Mülteciler galaktik cehennemlere dönüştürülmüş yurtlarından sürüldükleri ülkelerde o ülke burjuva sınıflarının sömürücü politikasının kurbanı olurlar, Mülteciler sığındıkları ülkelerde ucuz iş gücüdür, ucuz emek nitelikleri yüzünden hem yoksulluk çekerler hem ucuza güvencesiz sosyal haklardan mahrum insanlık dışı koşullarda çalışırlar, Diğer yandan sığındıkları ülkelerin farklı milliyetlerden proleterleri ile rekabet halinde oldukları için istenmeyen hasımlara dönüşür ve hedef haline gelirler.


Mülteci çocukları ve kadınları sığındıkları ülkelerde  hem ucuz emek nitelikleri hem de cinsel nitelikleri yüzünden cinsel ve sınıfsal sömürünün hedefi olurlar. Kadın ve çocuklar üzerinde sınıfsal ve cinsel sömürü daha başat ve baskındır. Mülteci kadınları ve çocukları ucuz emek nitelikleri yüzünden bir yandan emeği ucuza metalaştırılıp güvencesiz koşullarda çalışırken diğer yandan cinsel niteliklerinden dolayı sürekli bir tehdit altındadır. Mülteci kadınları ve çocukları ucuz emek niteliklerinin yanı sıra bedenleri de metalaştırılarak fuhuşsa sürüklenir tecavüz ve cinsel tacizin hedefi haline gelirler.


Kitlesel göçler beraberinde hedef ülkelerde milliyetçi bağışıklığa ve saldırılara yol açar çünkü kitlesel göçler hedef ülkelerde çeşitli ekonomik kültürel ve toplumsal çelişkilere yol açar ,her mülteci sınıfsal açıdan burjuvazi için ucuz emek demektir bu o ülke proleterleri ile mülteciler arasında bir rekabet koşullu oluşturur sınıf hisleri kör olan işçiler katlanan işsizliğin ve yoksulluğun  sorumlusu olarak mültecileri görür ve onu düşmanlaştırır.

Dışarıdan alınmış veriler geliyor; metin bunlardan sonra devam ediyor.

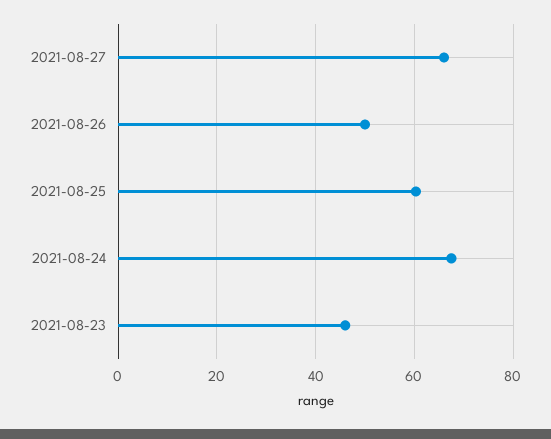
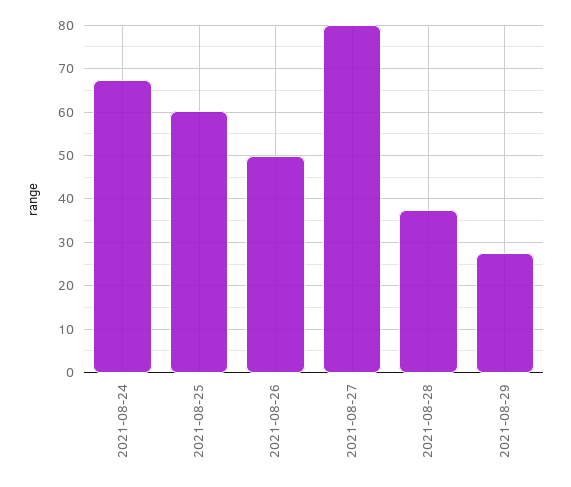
2021-08-27: 66 -> 80
2021-08-23: 46 -> none
2021-08-28: none -> 38
2021-08-29: none -> 28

Kitlesel mülteci nüfusu sığındığı ülkede yalnızca emek alanında rekabete yol açmaz yükselen kiralar ve mülteciler için değişen arz ve talep ilişkileri sosyal yardımların dağılımı  ekonomik gerileme vb. nedenlerden dolayı mülteciler daima boy hedefi olur ve çeşitli düzeylerde fiziksel ve psikolojik saldırıların ve ötekileştirme politikasının hedefi olur.


Mültecileri hedef haline getiren bir diğer etken ise sığındıkları ülkelerde demografik ve kültürel özelliklerine yönelik tehdit edici ve kışkırtıcı özellikleridir. Entegrasyonu güç olan farklı kültürlerden kitlesel mülteci nüfusu milliyetçi ve saldırgan politikanın hedefi haline gelir. Emperyalist yağma savaşının özneleri ve kurbanları olan mülteciler sığındıkları tüm toplumlarda sayısız uğursuz nitelikleri ile birer günah keçisine dönüştürürler ve her türlü milliyetçi saldırgan politikanın ve toplumsal stigmaların hedefi haline gelirler.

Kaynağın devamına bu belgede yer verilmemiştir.